Lech Poznań zremisował 1:1 z Zagłębiem Sosnowiec w rewanżowym meczu półfinału Pucharu Polski. W pierwszym spotkaniu wygrał Kolejorz 1:0 i dzięki temu awansował do finału rozgrywek. Tam zapewne zagra z Legią Warszawa.

Przed rewanżem poznaniacy mieli skromną zaliczkę po meczu w stolicy Wielkopolski. Pierwszoligowcy jednak mogli mieć nadzieję na odrobienie strat, tak jak w poprzedniej rundzie w starciu z Cracovią. Dlatego też trener Jan Urban posłał do boju niemal najsilniejszy skład jaki posiadał. Jedynie Karol Linetty wracający po kontuzji zaczął na ławce rezerwowych.

Początek spotkania to szturm gospodarzy. Sosnowiczanie próbowali zaskoczyć gości i szybko zdobyć bramkę. W 2. minucie z rzutu wolnego uderzał Sebastian Dudek, ale Jasmin Burić sparował ten strzał. Piłkarze Zagłębia nie ustawali w atakach, jednak nie przekładało się to na groźne sytuacje.

Lechici z czasem otrząsnęli się z marazmu i odzyskali kontrolę nad spotkaniem. Zaczęli także stwarzać zagrożenie pod bramką gospodarzy. Najbardziej aktywny był Nicki Bille Nielsen, ale też nieskuteczny.

W 27. minucie Gergö Lovrencsics dośrodkował z rzutu rożnego, a piłka ostatecznie wylądowała na długim słupku, gdzie próbował do niej dojść Duńczyk. Nie udało mu się skierować jej do siatki, a futbolówkę złapał Wojciech Fabisiak. Gdyby strzelił gola mielibyśmy sporą kontrowersję, bo napastnik celowo zagrał ręką.

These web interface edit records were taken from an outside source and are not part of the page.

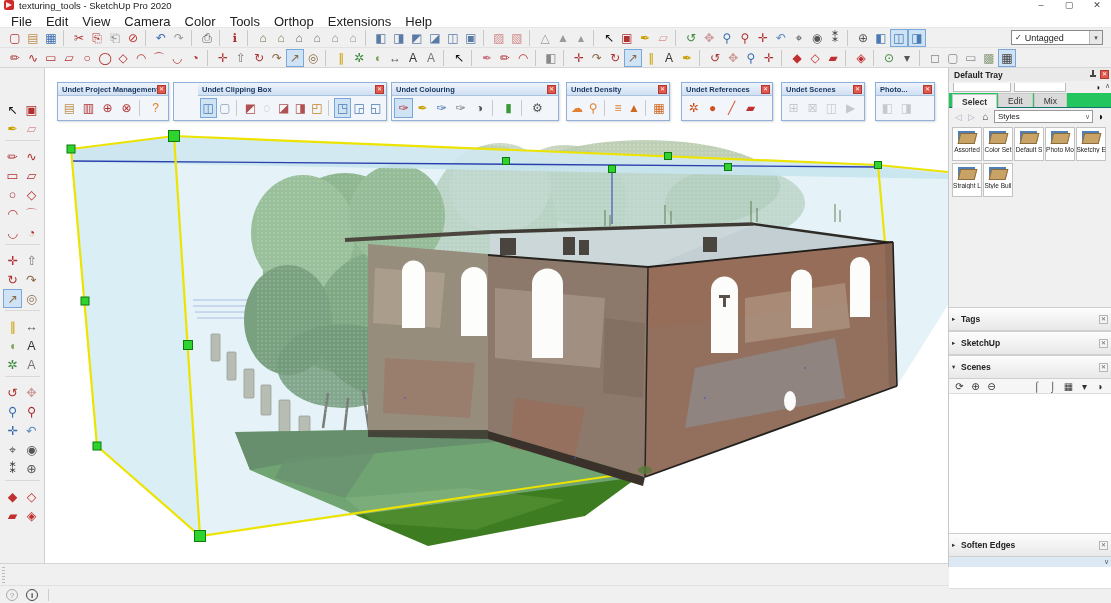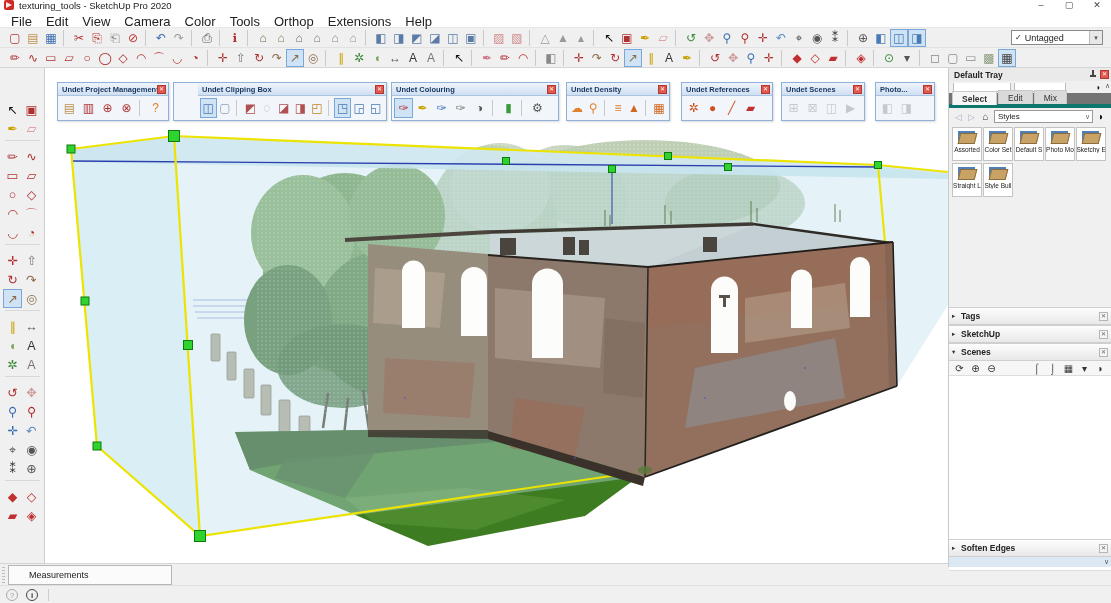--- a/index.html
+++ b/index.html
@@ -68,7 +68,7 @@
   .stub { height:9px; background:#fff; border:1px solid #bbb; border-top:none; }
   .stub.a { width:58px; } .stub.b { width:52px; }
   .partial-row .det { margin-left:auto; font-size:8px; color:#111; }
-  .tray-tabs { height:15px; display:flex; align-items:flex-end; padding-left:3px; border-bottom:4px solid #0f766e; background:#737373; }
+  .tray-tabs { height:15px; display:flex; align-items:flex-end; padding-left:3px; border-bottom:1px solid #0f766e; background:#22c55e; }
   .ttab { font-size:8.5px; padding:2px 9px 1px; border:1px solid #c9c9c9; border-bottom:none; background:#dadada; margin-right:1px; color:#333; }
   .ttab.active { background:#f6f6f6; font-weight:bold; position:relative; top:1px; }
   .tray-nav { height:17px; display:flex; align-items:center; padding:1px 4px; gap:2px; }

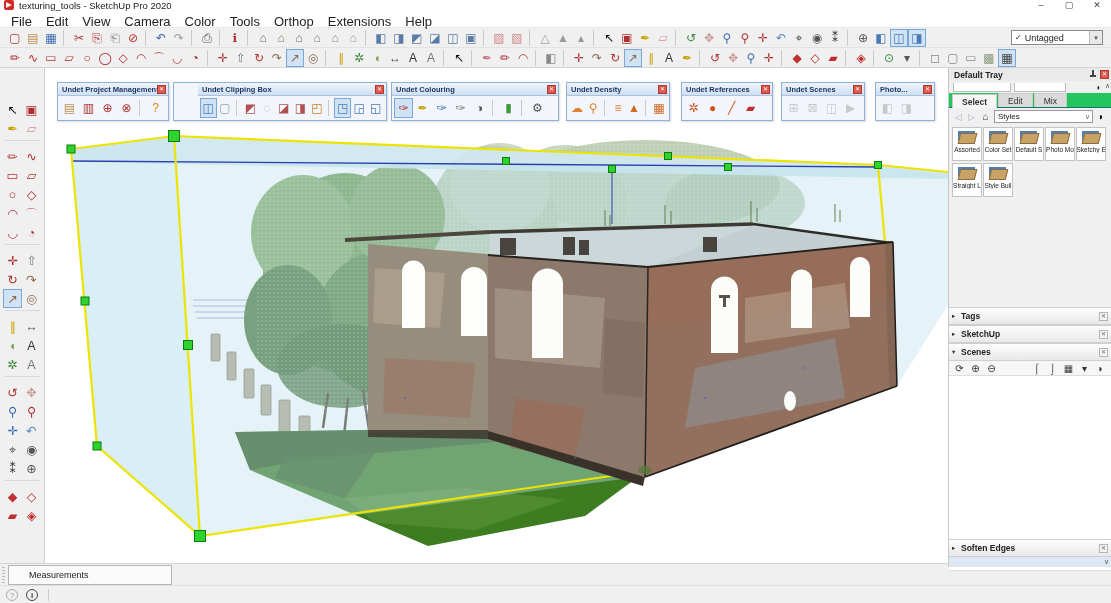--- a/index.html
+++ b/index.html
@@ -85,7 +85,7 @@
   .folder .front { position:absolute; left:2px; top:2px; width:17px; height:11px; background:#c9a366; border:1px solid #8a6d3e; transform:skewX(-14deg); }
   .tlabel { font-size:6.5px; color:#222; white-space:nowrap; overflow:hidden; max-width:29px; margin-top:2px; }
   .tray-gap { height:106px; }
-  .sec-head { height:18px; display:flex; align-items:center; background:linear-gradient(#fdfdfd,#e8e8e8); border-top:1px solid #cfcfcf; border-bottom:1px solid #cfcfcf; padding:0 3px; }
+  .sec-head { height:24px; display:flex; align-items:center; background:linear-gradient(#fdfdfd,#e8e8e8); border-top:1px solid #cfcfcf; border-bottom:1px solid #cfcfcf; padding:0 3px; }
   .sec-head .ar { font-size:6.5px; width:9px; color:#333; }
   .sec-head .nm { flex:1; font-size:8.5px; font-weight:bold; color:#222; }
   .sec-close { width:9px; height:9px; border:1px solid #b5b5b5; background:#f4f4f4; color:#666; font-size:6px; line-height:7px; text-align:center; }

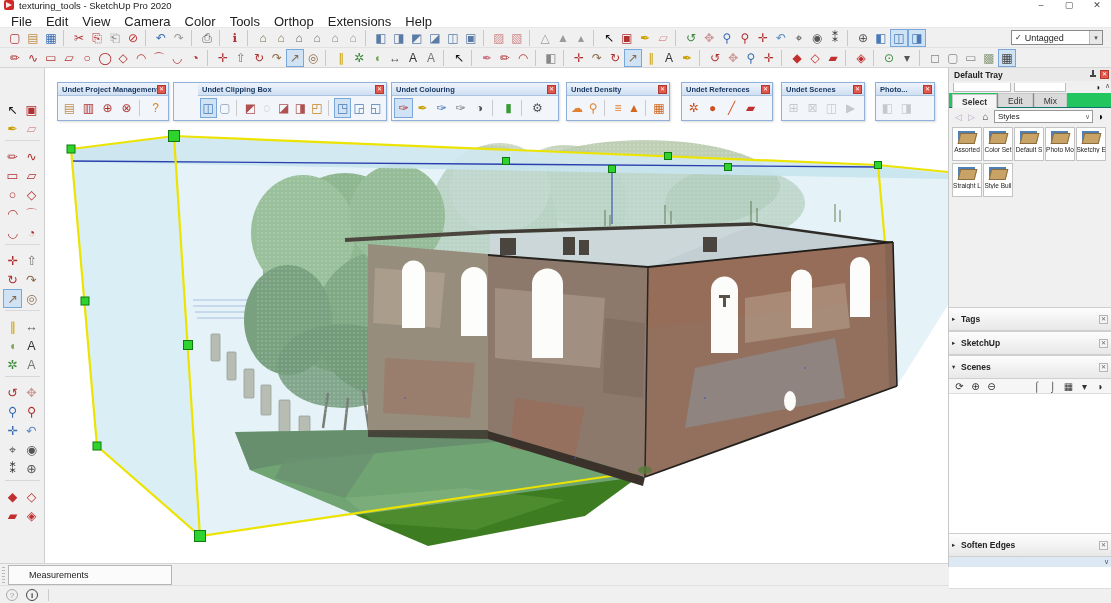--- a/index.html
+++ b/index.html
@@ -1042,9 +1042,6 @@
 
   <div class="measure-strip">
     <div class="measure-handle"></div>
-    <div class="measure-box">
-      <span class="ml">Measurements</span>
-    </div>
   </div>
 
   <div class="statusbar">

Po chwili Darko Jevtić spróbował zaskoczyć bramkarza Zagłębia z dystansu, ale ten wykazał się refleksem i wybił piłkę nad poprzeczką. Szansę miał także ponownie Nicki Bille, lecz najpierw poślizgnął się i uderzył niecelnie, a moment później trafił w Fabisiaka.

W pierwszej połowie bramki nie padły, ale po przerwie gospodarze ponownie rzucili się do ataków, by odrobić straty z Poznania. Na szczęście obrona Lecha w tym okresie spisywała się poprawnie. A kiedy już zdarzały się jej błędy to miała Paulusa Arajuuriego, który zawsze zdążył zablokować albo wybić piłkę przeciwnikowi. Tak jak w 52. minucie, gdy Martin Pribula wbiegł w pole karne i próbował strzelać, ale futbolówka odbiła się od Fina i wyszła na rzut rożny.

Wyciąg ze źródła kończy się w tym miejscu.